It’s effectively 7 bits of brightness. Games typically set register C to 0, and register B to twice the value of register A, which gave four equally-spaced levels of brightness for frame pixels.

As games often implemented software brightness controls and “fade to black” effects during transitions, individual titles most likely made use of the full range of brightness the system had to offer.

What does that mean to a non-programmer though? What is the total number of unique “shades” possible onscreen? What is the effective limit most games use, not counting special effects?

3 shades of red at a time, plus black, out of 128 possible.

Got it, thanks for the awesome writeup.

I’m also trying to factor in all that you said though. Before you said, basically, you can have 128 unique shades of red onscreen. Are there any limits to that?

It’d be in groups of 4 columns of pixels, so not very useful.

Okay… Now correct me if I’m wrong, but does this statement sound better?

“The Virtual Boy can display black and 3 shades of red onscreen out of 128 possible shades.
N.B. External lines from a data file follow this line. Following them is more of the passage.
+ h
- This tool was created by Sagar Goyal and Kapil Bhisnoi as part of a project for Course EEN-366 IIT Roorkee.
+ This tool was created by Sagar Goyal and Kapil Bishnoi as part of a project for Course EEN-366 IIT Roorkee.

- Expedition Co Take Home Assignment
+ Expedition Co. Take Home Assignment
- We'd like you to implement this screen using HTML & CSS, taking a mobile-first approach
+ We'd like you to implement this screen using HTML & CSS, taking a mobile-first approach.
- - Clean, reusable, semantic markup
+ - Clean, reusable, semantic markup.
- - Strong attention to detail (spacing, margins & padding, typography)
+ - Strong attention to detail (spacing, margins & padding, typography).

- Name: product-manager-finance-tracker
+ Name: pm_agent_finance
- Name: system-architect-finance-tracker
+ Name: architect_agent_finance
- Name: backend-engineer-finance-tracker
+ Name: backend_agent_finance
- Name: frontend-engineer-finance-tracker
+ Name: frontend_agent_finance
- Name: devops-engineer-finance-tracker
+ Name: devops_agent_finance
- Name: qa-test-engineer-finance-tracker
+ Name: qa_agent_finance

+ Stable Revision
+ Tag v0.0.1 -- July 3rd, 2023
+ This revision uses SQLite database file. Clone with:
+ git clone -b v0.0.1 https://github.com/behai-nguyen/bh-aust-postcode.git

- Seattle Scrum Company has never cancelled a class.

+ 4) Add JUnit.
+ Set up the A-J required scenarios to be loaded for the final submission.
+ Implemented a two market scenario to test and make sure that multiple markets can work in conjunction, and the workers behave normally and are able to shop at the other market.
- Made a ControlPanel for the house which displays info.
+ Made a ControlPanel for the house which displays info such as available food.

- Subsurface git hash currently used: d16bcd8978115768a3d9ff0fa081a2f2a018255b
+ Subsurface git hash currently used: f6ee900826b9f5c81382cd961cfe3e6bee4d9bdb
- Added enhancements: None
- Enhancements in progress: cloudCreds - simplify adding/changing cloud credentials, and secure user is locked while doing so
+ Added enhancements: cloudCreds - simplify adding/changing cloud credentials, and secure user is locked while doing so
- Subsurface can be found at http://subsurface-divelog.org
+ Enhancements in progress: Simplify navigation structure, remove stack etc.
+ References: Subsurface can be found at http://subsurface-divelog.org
With careful programming, it’s possible to have 128 unique shades onscreen at once.”

I’d just say it can display three simultaneous shades of red with configurable brightness, personally. The fact that there are 128 practical levels is somewhat technical.

Well I’d rather not spread a misconception, so thank you very much for clearing all that up.

Also, that VB programming guide. How accurate is it? Can I pull tech specs from it?

3DBoyColor wrote:
Also, that VB programming guide. How accurate is it? Can I pull tech specs from it?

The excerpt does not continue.